__AIM OF THE EXERCISE__: Lift every line from the entries that includes the word "QEMU".

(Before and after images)
┌────────

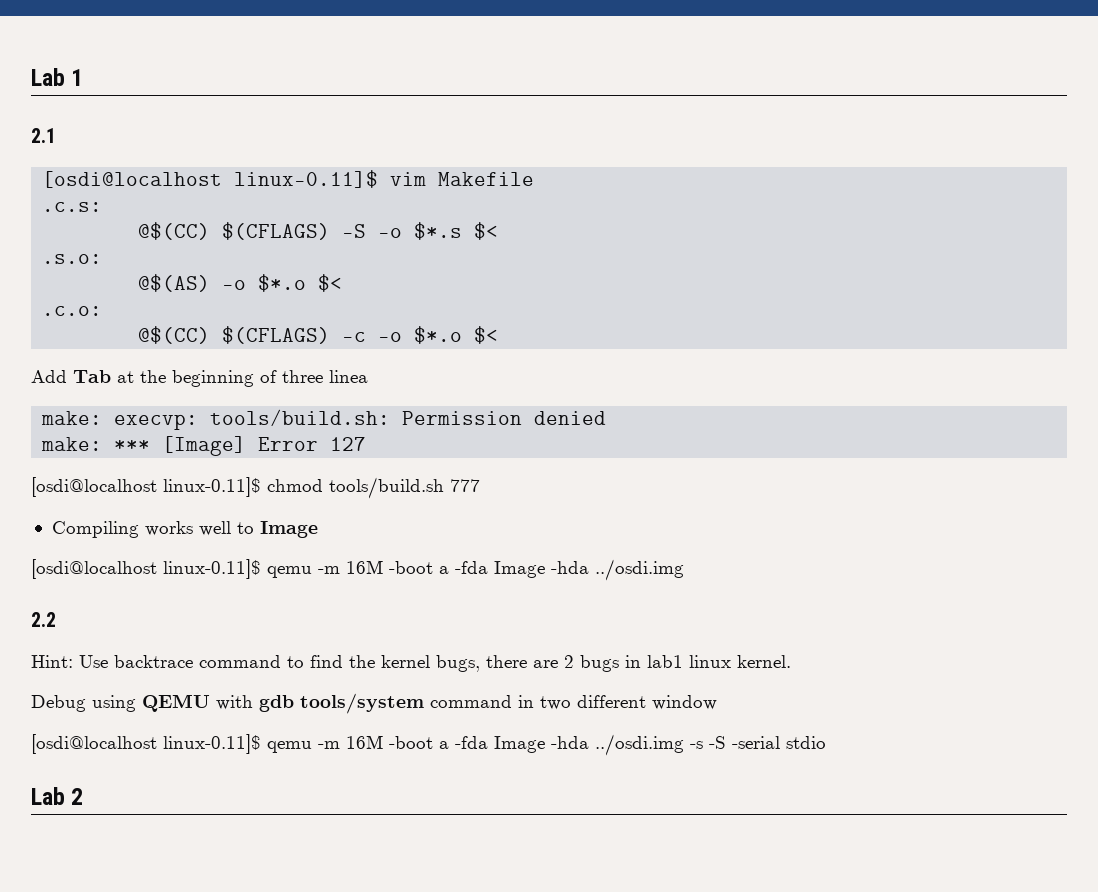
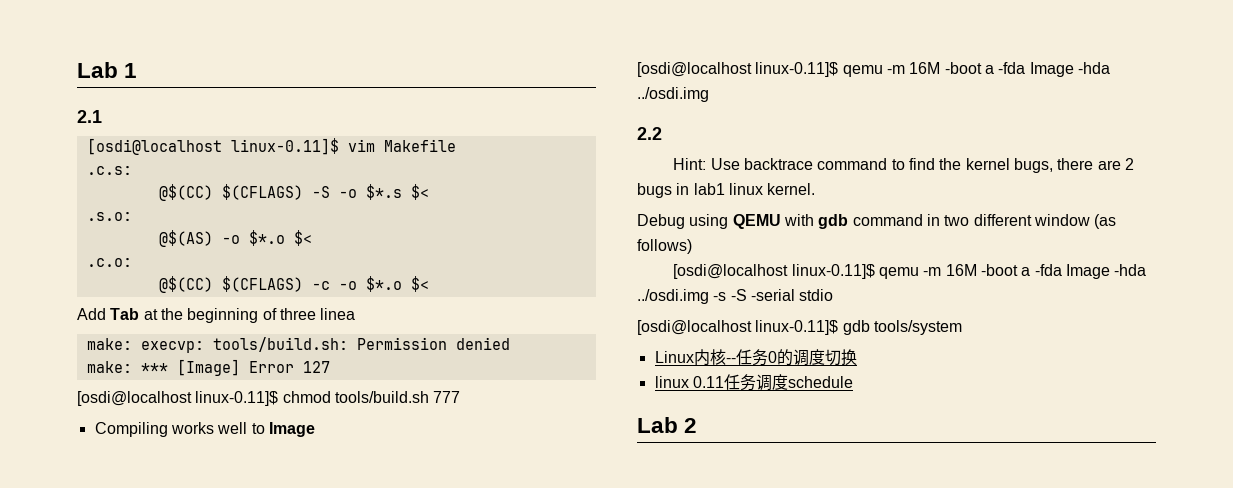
- Debug using QEMU with gdb tools/system command in two different window
+ Debug using QEMU with gdb command in two different window (as follows)
+ [osdi@localhost linux-0.11]$ gdb tools/system
+ Linux内核--任务0的调度切换
+ linux 0.11任务调度schedule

└────────

__YOUR RESPONSE__:
- Debug using QEMU with gdb tools/system command in two different window
+ Debug using QEMU with gdb command in two different window (as follows)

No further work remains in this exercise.